DS: Friday evening’s main feature is Exiles to Glory by award-winning author Jerry Pournelle and adapted by James Palmer. It’s the story of a young engineer who takes a nuclear-powered rocket to Ceres and has to thwart corporate skullduggery. Sunday’s featured performance is Lady Sherlock: The Case of the Woman in Red by Atlanta-area writer Tony Sarrecchia. In his steampunk alternate history, Sherlock is a British noblewoman and Watson is a clockwork automaton who helps her solve mysteries. The episodes of local writer Ron N. Butler’s Rory Rammer: Space Marshal that precede each main feature this year focus on a French mad scientist, with “The Island of Dr. Marceau” on Friday and “The Return of Dr. Marceau” on Sunday. The 1,430th episode of our daily podcast, Mercury: A Broadcast of Hope, will also be part of our Sunday performance. This episode is “All in the Same Boat,” written by local writer and frequent ARTC emcee David Benedict. Both main features have never been performed at Dragon Con before.
DD: How would you describe your experiences with ARTC, including onstage and behind-the-scenes roles? Is ARTC seeking new volunteers?
DS: I joined ARTC ten years ago because it was something fun that I could share with my then high-school-aged daughter. Over the years, I’ve tried my hand as a voice actor, writer, and occasional Foley artist. I’ve also served as a board member and worked on our face-to-face Sales Table. One of my favorite accomplishments is helping ARTC transition to selling digital versions of our performances on flash drives as well as traditional CDs. ARTC has been around long enough that our first performances for sale were on cassette tapes—we still have boxes with some of them around.
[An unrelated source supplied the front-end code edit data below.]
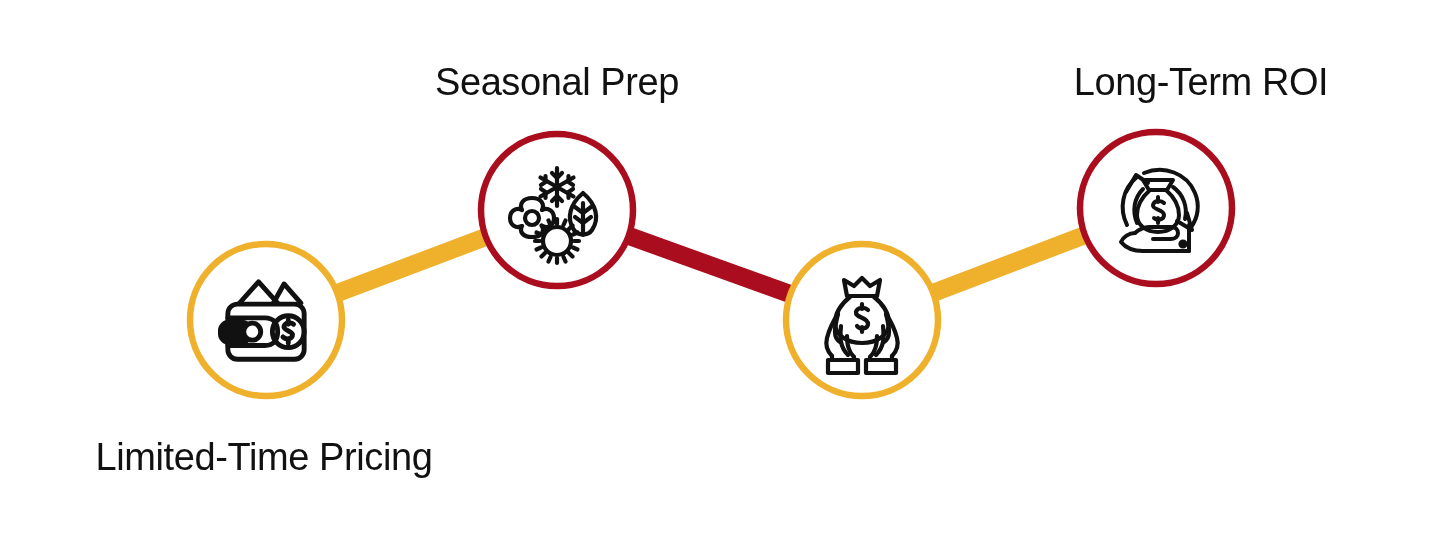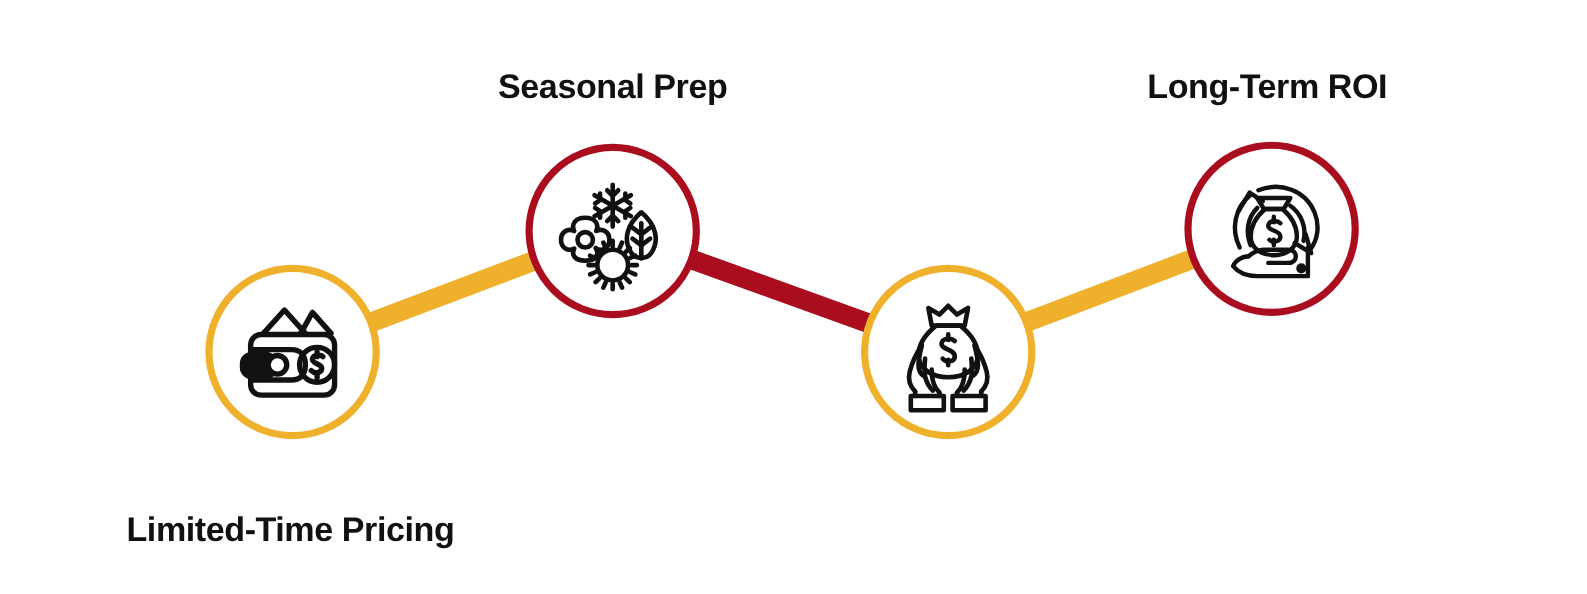--- a/index.html
+++ b/index.html
@@ -28,8 +28,8 @@
   .node-label {
     position: absolute;
     font-family: "Liberation Sans", sans-serif;
-    font-weight: bold;
-    font-size: 31px;
+    font-weight: normal;
+    font-size: 38px;
     line-height: 1.1;
     letter-spacing: -0.4px;
     color: #111111;

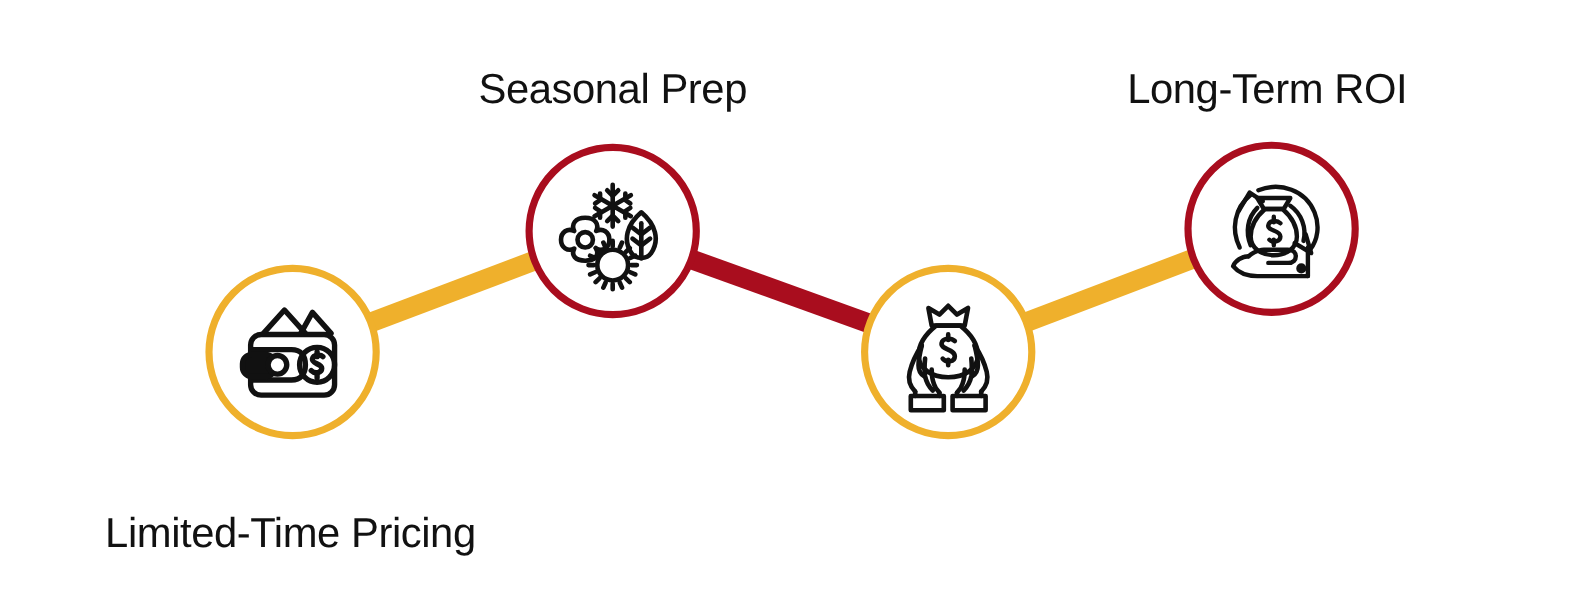--- a/index.html
+++ b/index.html
@@ -163,7 +163,7 @@
   <div class="node-label" style="left:557px; top:62px;">Seasonal Prep</div>
 
 
-  <div class="node-label" style="left:1152px; top:62px;">Long-Term ROI</div>
+  <div class="node-label" style="left:1201px; top:62px;">Long-Term ROI</div>
 
 </div>
 

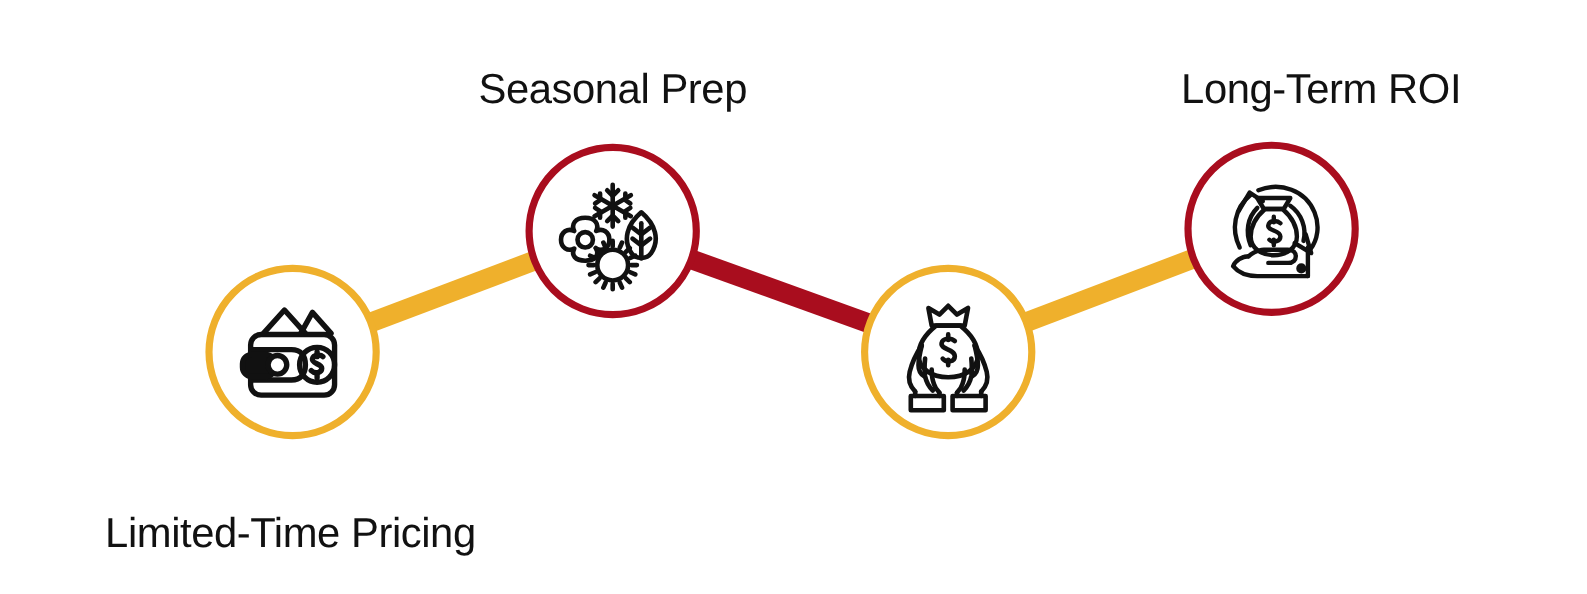--- a/index.html
+++ b/index.html
@@ -158,7 +158,7 @@
 
   </svg>
 
-  <div class="node-label" style="left:264px; top:437px;margin-top:28px;">Limited-Time Pricing</div>
+  <div class="node-label" style="left:264px; top:437px;">Limited-Time Pricing</div>
 
   <div class="node-label" style="left:557px; top:62px;">Seasonal Prep</div>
Early in my time with ARTC, I let folks know that I didn’t do horror because it gives me nightmares. I think that’s why the director cast me as the primary narrator in H. P. Lovecraft’s The Rats in the Walls at Dragon Con in 2012. I was truly terrified just reading the words of the script and the director knew my terror came through to the audience.
One of the joys of being part of ARTC is how the organization welcomes newcomers. Traditionally, we met to rehearse in one of our members’ basements in metro Atlanta. Newcomers would have a chance to read parts and participate from their first meeting. Now, we meet virtually on Wednesday nights at 7:30PM, so if you want to join us you don’t need to be within driving distance—just find a convenient computer. If you’re interested in giving ARTC a try, send an email to firstname.lastname@example.org, and we’ll send you a link to the meeting.
DD: Have you expanded your ARTC skills into other creative endeavors?
DS: I’ve learned a lot from being part of ARTC and performing radio plays by many excellent ARTC playwrights. ARTC folks have been tremendously supportive of my journey as I moved from publishing my first novel in 2015 to soon-to-be finishing my tenth novel in 2021. My Xenotech Support science fiction humor series and Congruent Mage fantasy series draw on lessons learned from being part of ARTC and greatly benefit from ARTC folks helping to promote them. They’ve now sold well enough to help me achieve a lifelong dream of earning membership in the Science Fiction and Fantasy Writers of America. I’ve very grateful to be part of such a creative and nurturing community. ARTC rocks!